House Where Duke Lacross Players Did Not Rape Woman Destroyed
by Nate Freeman posted @3:11 PM

It was just a white split-level a stone’s throw from dorms on Duke University’s East Campus, indistinct from the other worn-down frat pads littered throughout Durham. It had an iron-wrought railing that curved into leafy shapes, and behind that was a door with a metal knocker. The shutters were black and the roof was grey. But what set it apart was its address—a street number that conjured up a remembrance of the salacious accusations, the media frenzy and the turbulent bouts of protest. Today 610 N. Buchanan Road—the center of the Duke Lacrosse scandal that erupted in March 2006—was destroyed.

I matriculated to Duke as a part of the class of 2010. As a group, we decided on this university despite what can only be called turmoil on campus: protests by the New Black Panther Party on the main quad, an ad taken out in the campus paper by a group of professors proclaiming a “social disaster” on campus, and flashy cover stories in Rolling Stone and Newsweek that referred to Blue Devil-specific phenomena such as the “lacrosstitute” and the “Duke 500.” Three players on Duke’s lacrosse team had been accused of rape by exotic dancer Crystal Mangum, and this rape had supposedly occurred at a house steps from where we would spend our freshman year.

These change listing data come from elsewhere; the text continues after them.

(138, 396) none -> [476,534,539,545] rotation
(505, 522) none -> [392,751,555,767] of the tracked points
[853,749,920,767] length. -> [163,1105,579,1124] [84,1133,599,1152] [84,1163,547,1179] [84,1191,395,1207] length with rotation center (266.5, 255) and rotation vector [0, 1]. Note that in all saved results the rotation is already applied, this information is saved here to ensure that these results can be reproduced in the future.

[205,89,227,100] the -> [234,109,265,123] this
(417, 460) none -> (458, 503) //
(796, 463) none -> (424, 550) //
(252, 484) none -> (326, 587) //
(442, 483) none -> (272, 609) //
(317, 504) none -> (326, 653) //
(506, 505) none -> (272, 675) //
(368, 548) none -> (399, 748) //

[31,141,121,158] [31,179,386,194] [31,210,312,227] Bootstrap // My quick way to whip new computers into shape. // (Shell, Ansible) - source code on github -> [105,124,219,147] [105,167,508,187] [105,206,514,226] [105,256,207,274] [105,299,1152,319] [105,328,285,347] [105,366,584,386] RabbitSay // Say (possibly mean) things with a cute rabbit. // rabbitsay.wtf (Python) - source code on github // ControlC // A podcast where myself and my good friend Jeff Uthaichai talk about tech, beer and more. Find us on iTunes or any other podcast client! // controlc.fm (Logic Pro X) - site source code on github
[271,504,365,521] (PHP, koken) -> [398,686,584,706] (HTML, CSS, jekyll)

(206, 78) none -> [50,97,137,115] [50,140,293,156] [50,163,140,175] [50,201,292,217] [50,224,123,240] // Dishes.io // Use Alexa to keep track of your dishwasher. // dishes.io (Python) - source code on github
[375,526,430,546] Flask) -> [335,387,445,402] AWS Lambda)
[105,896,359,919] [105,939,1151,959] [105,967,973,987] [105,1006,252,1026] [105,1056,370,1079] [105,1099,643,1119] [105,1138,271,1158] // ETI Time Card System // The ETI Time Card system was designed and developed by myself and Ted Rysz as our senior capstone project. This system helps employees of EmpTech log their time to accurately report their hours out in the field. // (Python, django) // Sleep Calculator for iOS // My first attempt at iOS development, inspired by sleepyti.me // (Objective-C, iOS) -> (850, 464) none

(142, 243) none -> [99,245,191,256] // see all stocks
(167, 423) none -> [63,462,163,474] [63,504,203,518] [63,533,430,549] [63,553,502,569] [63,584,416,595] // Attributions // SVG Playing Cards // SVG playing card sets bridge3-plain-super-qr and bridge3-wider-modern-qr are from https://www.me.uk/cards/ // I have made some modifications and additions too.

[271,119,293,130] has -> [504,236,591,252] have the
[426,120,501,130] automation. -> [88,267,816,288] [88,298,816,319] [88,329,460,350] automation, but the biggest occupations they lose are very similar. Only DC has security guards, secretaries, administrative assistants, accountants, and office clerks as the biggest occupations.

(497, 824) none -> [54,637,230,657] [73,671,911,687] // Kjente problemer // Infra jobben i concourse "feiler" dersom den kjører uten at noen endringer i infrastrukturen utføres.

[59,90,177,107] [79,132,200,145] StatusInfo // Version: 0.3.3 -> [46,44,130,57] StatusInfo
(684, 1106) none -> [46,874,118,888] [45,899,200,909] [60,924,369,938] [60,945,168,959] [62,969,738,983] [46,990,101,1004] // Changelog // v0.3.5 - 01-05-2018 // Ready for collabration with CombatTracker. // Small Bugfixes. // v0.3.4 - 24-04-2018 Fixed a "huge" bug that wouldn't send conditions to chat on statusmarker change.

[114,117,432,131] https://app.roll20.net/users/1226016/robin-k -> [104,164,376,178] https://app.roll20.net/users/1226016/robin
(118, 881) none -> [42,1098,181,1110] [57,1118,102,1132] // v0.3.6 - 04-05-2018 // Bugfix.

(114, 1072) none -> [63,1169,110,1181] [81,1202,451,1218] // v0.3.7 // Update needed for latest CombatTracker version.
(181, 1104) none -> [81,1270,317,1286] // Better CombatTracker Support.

As the year went on, the truth about that night started to trickle out. The contradictory accounts shifted as the investigation continued, eventually resulting in the exoneration of the players and also ethics charges levied against District Attorney Mike Nifong. I had the opportunity to attend one of these ethics hearings as a reporter for the Duke Chronicle. I sat next to Reade Seligmann, one of the three players, along with Collin Finnerty and David Evans, accused. Seligmann was there with his lawyer and family members, watching the charges of false accusation get thrown at the embattled district attorney. I even ran into Nifong himself, first in the bathroom—where he took to washing his hands with an astounding vigor—and then after the day’s hearing, when I asked him a question for the paper (he declined to comment.)

But throughout these events the house stayed constant, languishing in vacancy. The University had purchased it just a month before the incident occurred, and had no choice but to leave it alone in case it became of use as evidence in the ongoing civil cases. So it stayed unoccupied and drab, photographed until it became iconic, its sides often dotted with exclamatory signs, its lawn attractive to protesters, gawked at by those who ambled by on their way to town.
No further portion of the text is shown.